BEGIN PROVIDED RECORDS
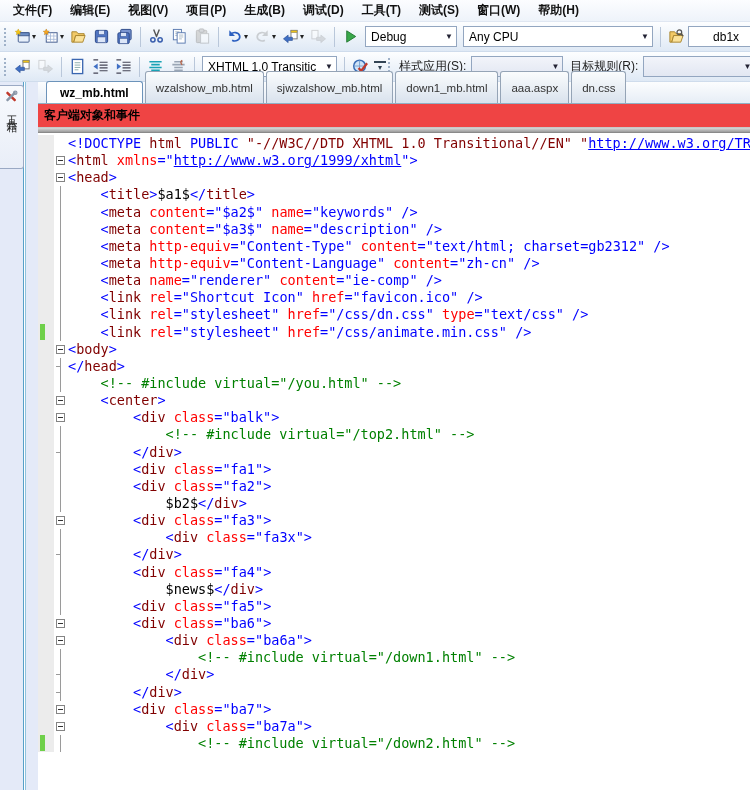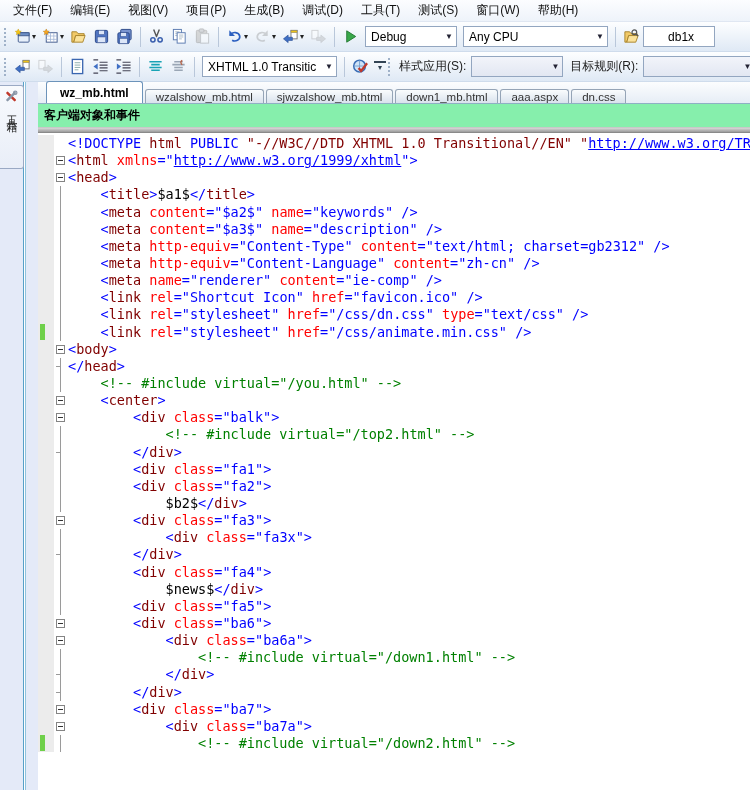"文件(F)" .menu-item { font-weight: none -> bold }
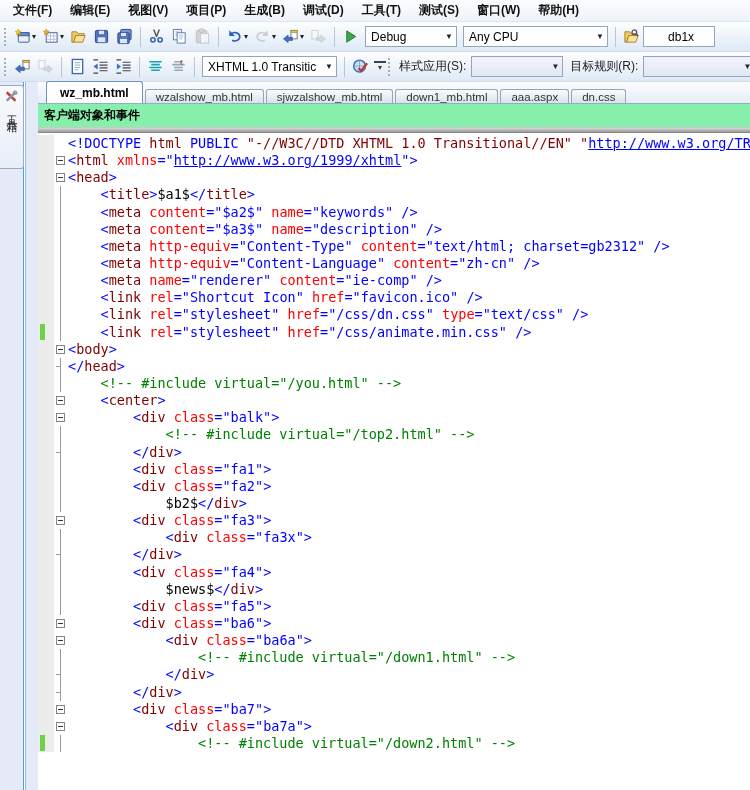"Any CPU" span.combo { width: 145px -> 190px }
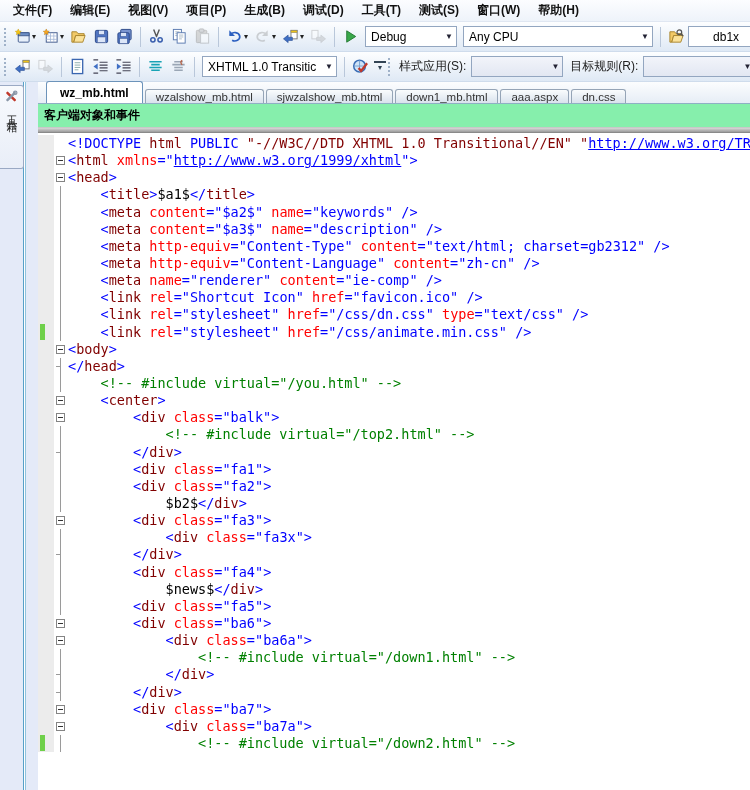"wzalshow_mb.html" .tab { height: 14px -> 32px }
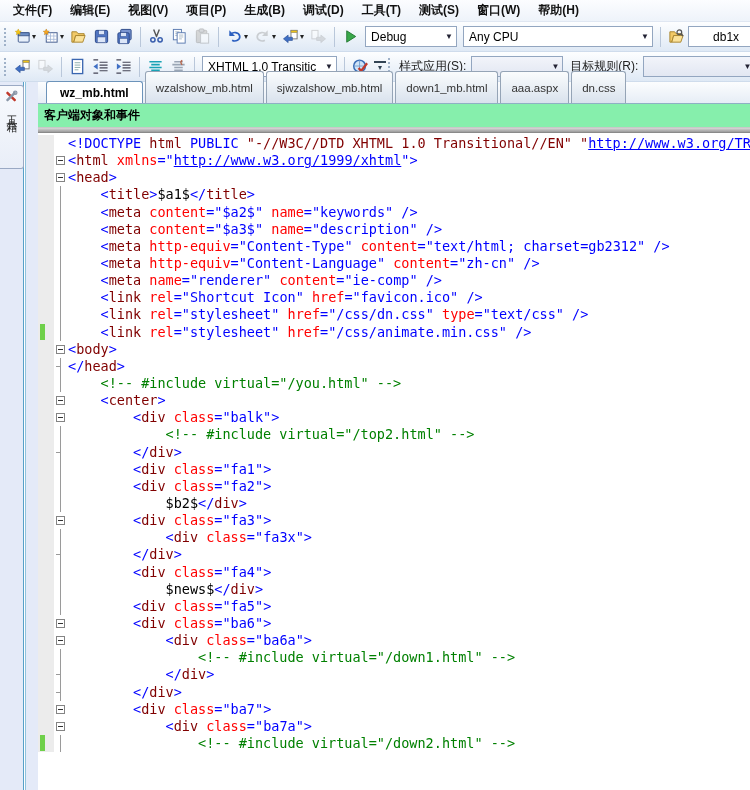"客户端对象和事件" .navbar { background: #86efac -> #ef4444 }
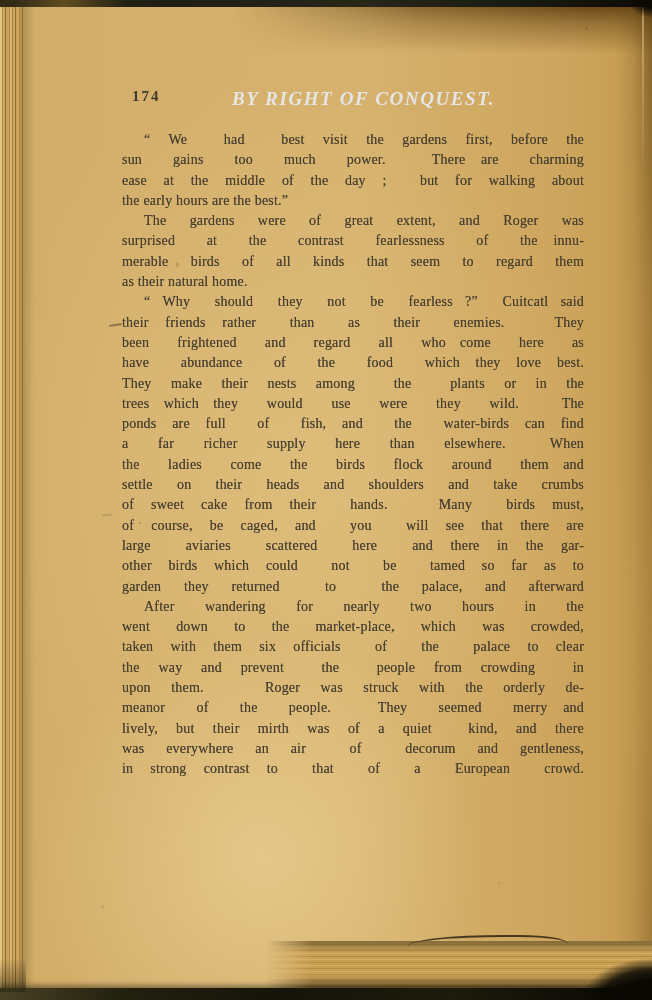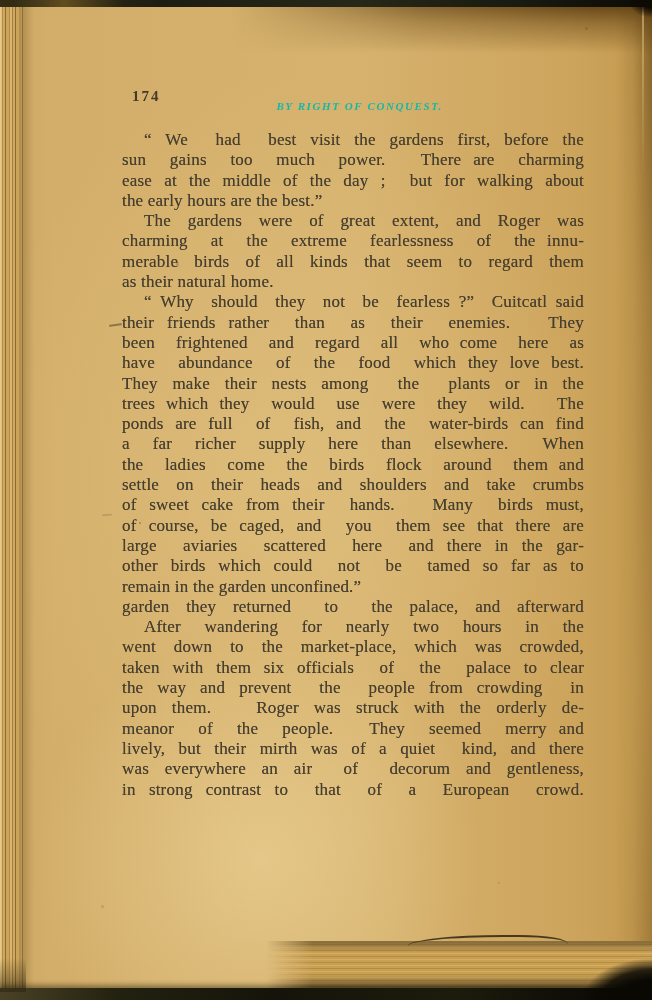"BY RIGHT OF CONQUEST." .running-title { color: #14b8a6 -> #e5e5e5; font-size: 11px -> 19px; top: 12px -> 0 }
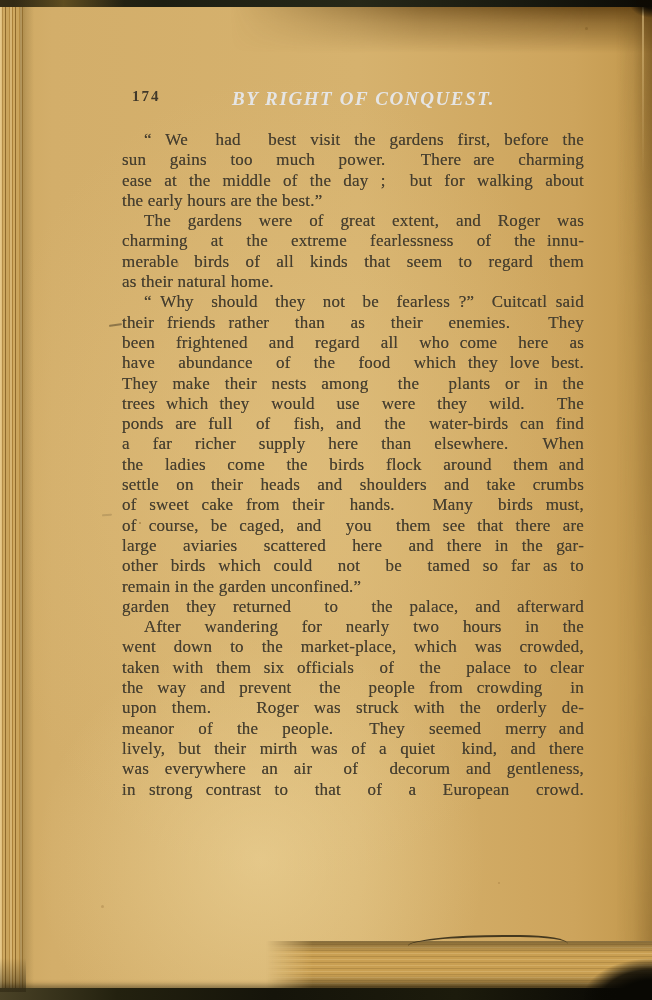"“ We had best visit" .text-block { font-size: 17px -> 14px }
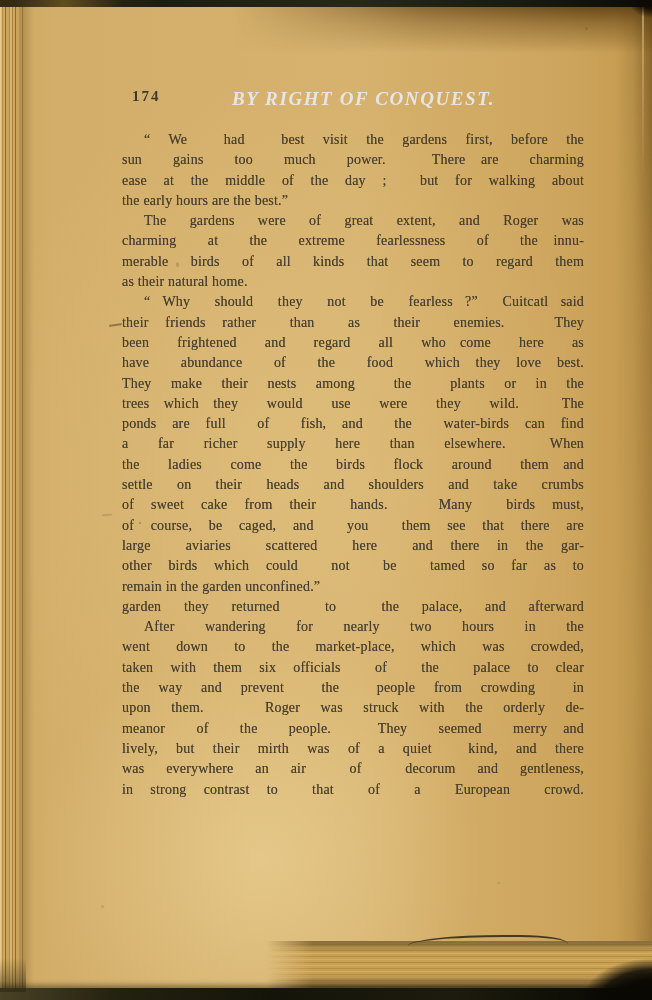"charming at the extreme fearlessness" div.line { text: charming  at  the  extreme -> surprised  at  the  contrast }
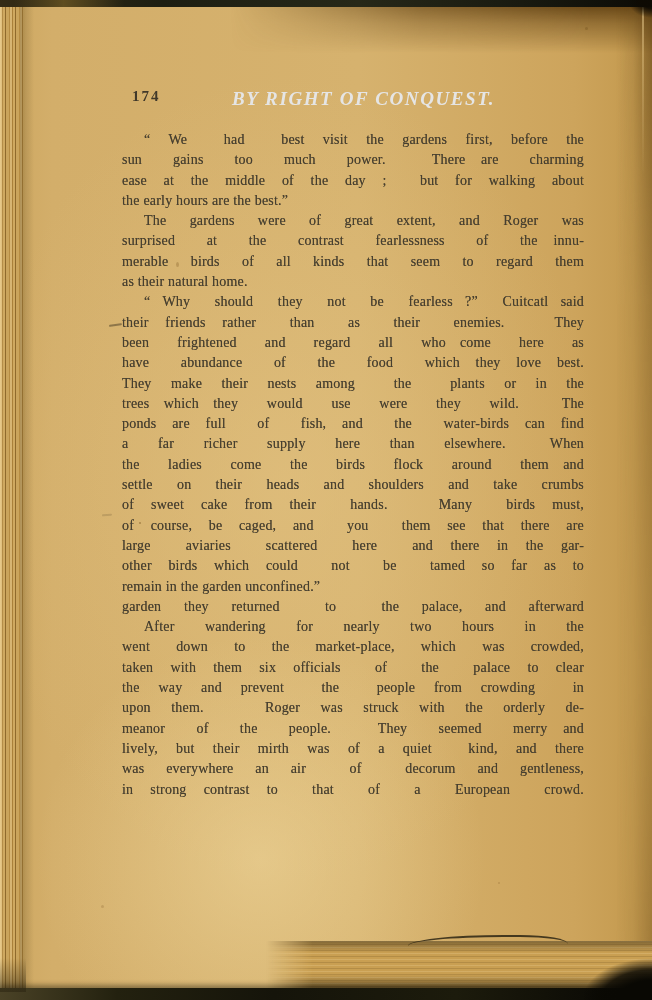"of course, be caged, and" div.line { text: them -> will }
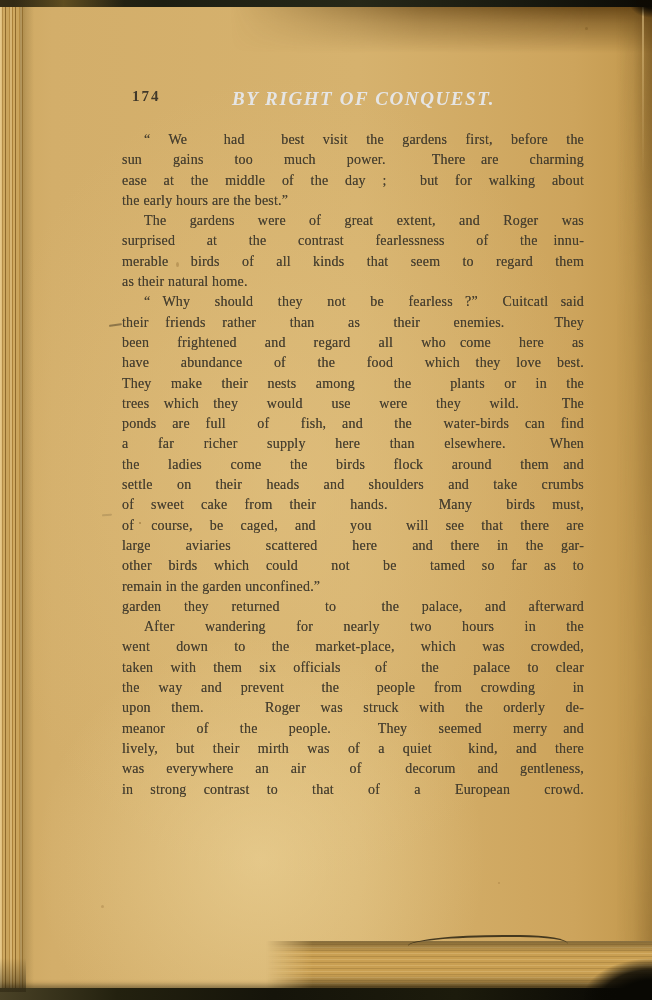"remain in the garden unconfined.”" div.line { html: <div>remain in the garden unconfined.”</div> -> none }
END PROVIDED RECORDS
_YOUR OBJECTIVE_
The result should be a transcript of the lines from the line containing "background: #86efac ->" through the end of the listing above, exact, inclusive, and without pictures.

_EXERCISE SOLUTION_
"客户端对象和事件" .navbar { background: #86efac -> #ef4444 }
"BY RIGHT OF CONQUEST." .running-title { color: #14b8a6 -> #e5e5e5; font-size: 11px -> 19px; top: 12px -> 0 }
"“ We had best visit" .text-block { font-size: 17px -> 14px }
"charming at the extreme fearlessness" div.line { text: charming  at  the  extreme -> surprised  at  the  contrast }
"of course, be caged, and" div.line { text: them -> will }
"remain in the garden unconfined.”" div.line { html: <div>remain in the garden unconfined.”</div> -> none }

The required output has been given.